- _Aim of the exercise_
Take every line from the entries below that includes the word "siguiente" and copy it.

*** Opening of Exercise data ***

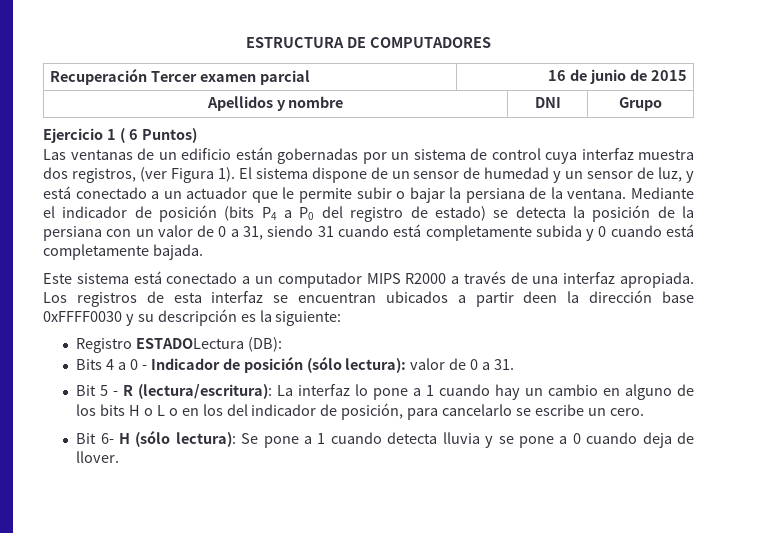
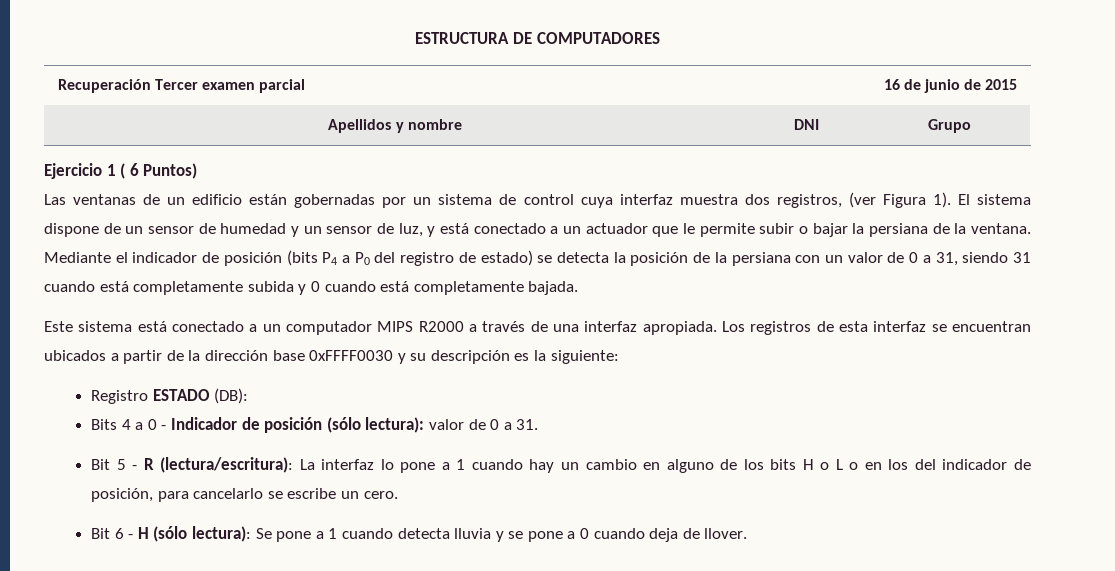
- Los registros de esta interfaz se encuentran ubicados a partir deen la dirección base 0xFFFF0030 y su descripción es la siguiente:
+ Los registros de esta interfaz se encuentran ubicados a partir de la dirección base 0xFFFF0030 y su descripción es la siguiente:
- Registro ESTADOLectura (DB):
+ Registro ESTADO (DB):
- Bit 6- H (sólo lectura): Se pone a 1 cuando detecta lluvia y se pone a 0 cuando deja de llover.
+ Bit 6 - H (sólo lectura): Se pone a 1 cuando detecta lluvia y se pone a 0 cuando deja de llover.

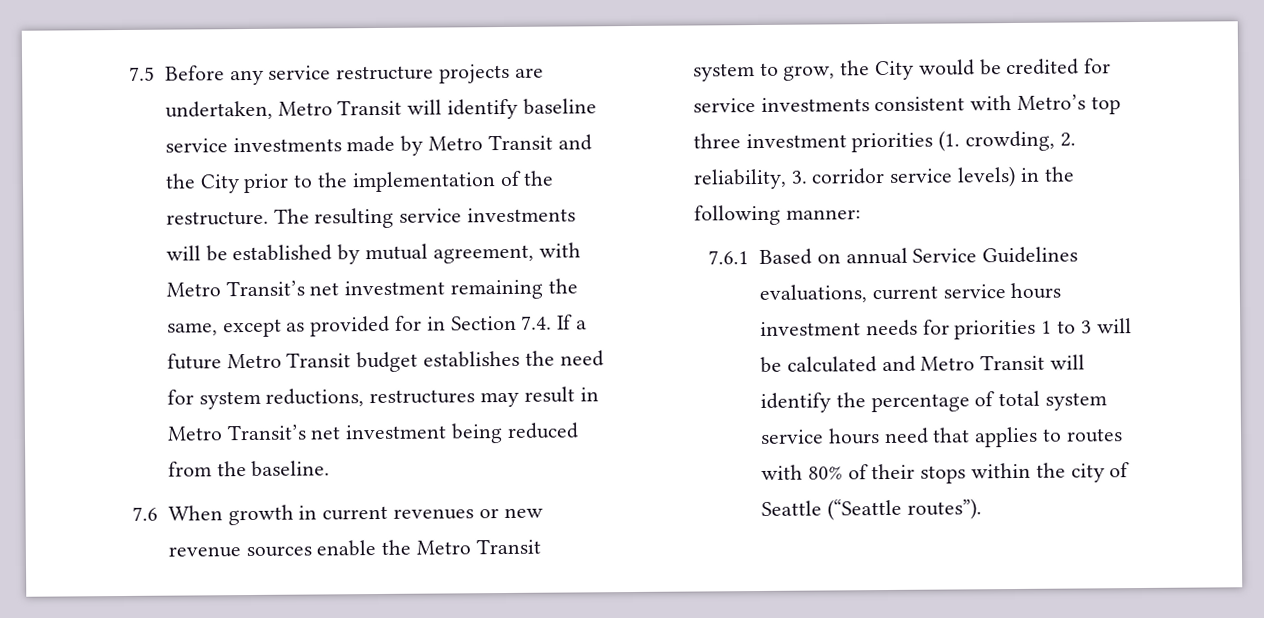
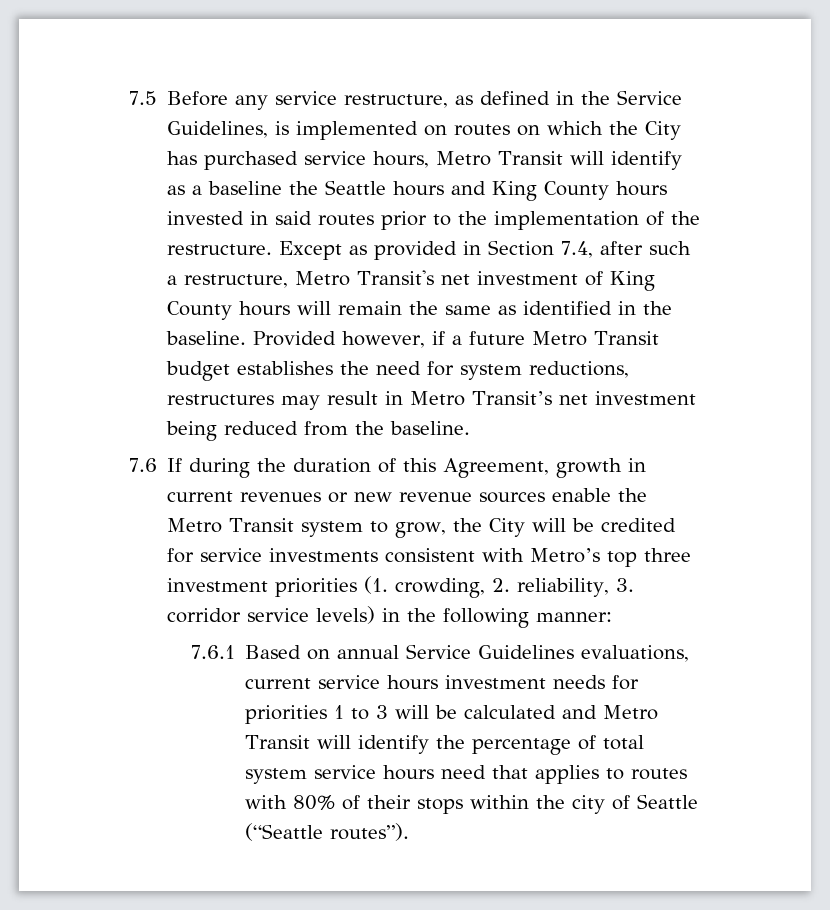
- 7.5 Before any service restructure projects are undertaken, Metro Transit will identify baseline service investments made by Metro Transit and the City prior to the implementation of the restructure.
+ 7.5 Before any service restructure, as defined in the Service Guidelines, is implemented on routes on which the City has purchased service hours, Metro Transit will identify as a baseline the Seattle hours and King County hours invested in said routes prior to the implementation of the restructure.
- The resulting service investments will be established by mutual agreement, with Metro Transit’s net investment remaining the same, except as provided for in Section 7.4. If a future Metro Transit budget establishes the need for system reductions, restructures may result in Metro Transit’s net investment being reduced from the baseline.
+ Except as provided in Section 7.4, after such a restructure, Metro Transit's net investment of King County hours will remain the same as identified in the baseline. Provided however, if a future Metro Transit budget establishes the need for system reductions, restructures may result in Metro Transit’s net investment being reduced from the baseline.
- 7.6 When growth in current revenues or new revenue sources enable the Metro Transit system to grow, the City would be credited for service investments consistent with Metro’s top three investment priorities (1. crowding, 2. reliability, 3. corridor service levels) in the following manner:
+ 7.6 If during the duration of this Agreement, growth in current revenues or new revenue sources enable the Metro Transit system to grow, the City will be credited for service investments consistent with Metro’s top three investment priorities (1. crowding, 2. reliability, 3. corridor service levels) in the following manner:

*** Close of Exercise data ***

- _Reply to the exercise_
- Los registros de esta interfaz se encuentran ubicados a partir deen la dirección base 0xFFFF0030 y su descripción es la siguiente:
+ Los registros de esta interfaz se encuentran ubicados a partir de la dirección base 0xFFFF0030 y su descripción es la siguiente:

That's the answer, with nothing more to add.